Clause 12D. The device of clause 11D, wherein the at least one threshold is dynamically determined based on a diffusion analysis of at least those of the spherical harmonic coefficients having an order equal to zero and an order equal to one.


Clause 13D. The device of clause 11D, wherein the at least one threshold is dynamically determined based on the diffusion analysis and on a per order basis for the spherical harmonic coefficients.


Clause 14D. The device of clause 13D, wherein the at least one threshold is dynamically determined for each combination of order and sub-order of the spherical harmonic coefficients except for those of the spherical harmonic coefficients having an order and sub-order of zero, wherein a maximum order of the spherical harmonic coefficients is four.


Clause 15D. The device of clause 11D, wherein the at least one threshold is dynamically determined, for a sliding window of time, based on the diffusion analysis.


Clause 16D. The device of clause 15D, wherein the sliding window of time represents a larger window of time for those of the spherical harmonic coefficients having an lower order and a relatively smaller window of time for those of the spherical harmonic coefficients having a higher order.


Clause 17D. The device of clause 11D, wherein the spherical harmonic coefficients include at least one spherical harmonic coefficient having an order greater than one.


Clause 18D. The device of clause 11D, wherein the one or more processors are further configured to perform an energy analysis with respect to the spherical harmonic coefficients to determine at least one energy volume.

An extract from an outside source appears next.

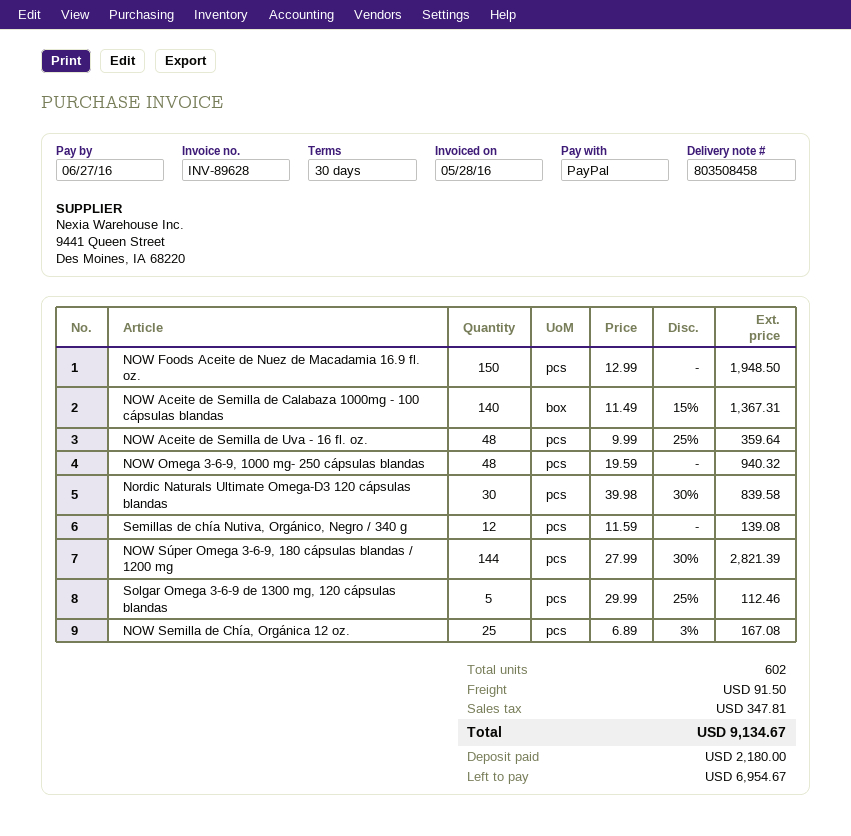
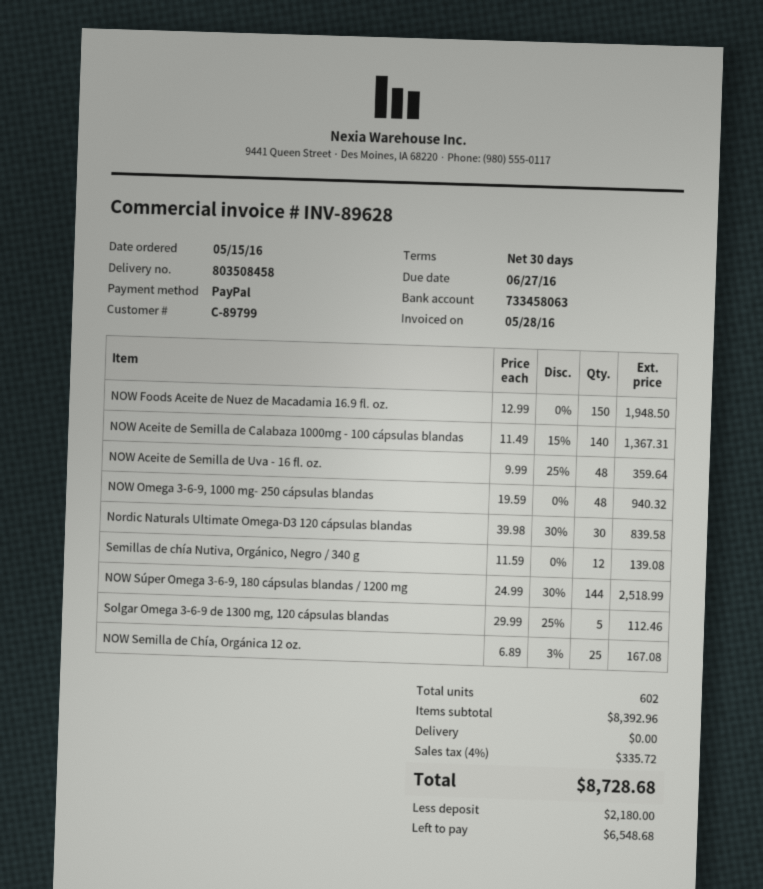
NOW Súper Omega 3-6-9, 180 cápsulas blandas / 1200 mg: 144 x 27.99 - 30% = 2821.39 -> 144 x 24.99 - 30% = 2518.99
shipping: 91.50 -> 0.00
tax: 347.81 -> 335.72
total: 9134.67 -> 8728.68
balance: 6954.67 -> 6548.68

Clause 19D. The device of clause 18D, wherein the one or more processors are further configured to, when applying the at least one threshold, multiply the at least one energy volume associated with those of the spherical harmonic coefficients having an order greater than one by the dynamically determined at least one threshold to determine at least one comparison energy volume, determine whether the at least one comparison energy volume is greater than the at least one energy volume associated with the one of the spherical harmonic coefficients having an order equal to zero, and eliminate one or more of the spherical harmonic coefficients having an order greater than one based on the determination.


Clause 20D. The device of clause 11D, wherein the reduced set of the spherical harmonic coefficients does not include at least one of the spherical harmonic coefficients present in the samples of the spherical harmonic coefficients.


Clause 21D. A device comprising:


means for applying at least one threshold to spherical harmonic coefficients so as to generate a reduced set of the spherical harmonic coefficients, wherein the at least one threshold is dynamically determined based on a diffusion analysis of the spherical harmonic coefficients.


Clause 22D. The device of clause 21D, wherein the at least one threshold is dynamically determined based on a diffusion analysis of at least those of the spherical harmonic coefficients having an order equal to zero and an order equal to one.


Clause 23D. The device of clause 21D, wherein the at least one threshold is dynamically determined based on the diffusion analysis and on a per order basis for the spherical harmonic coefficients.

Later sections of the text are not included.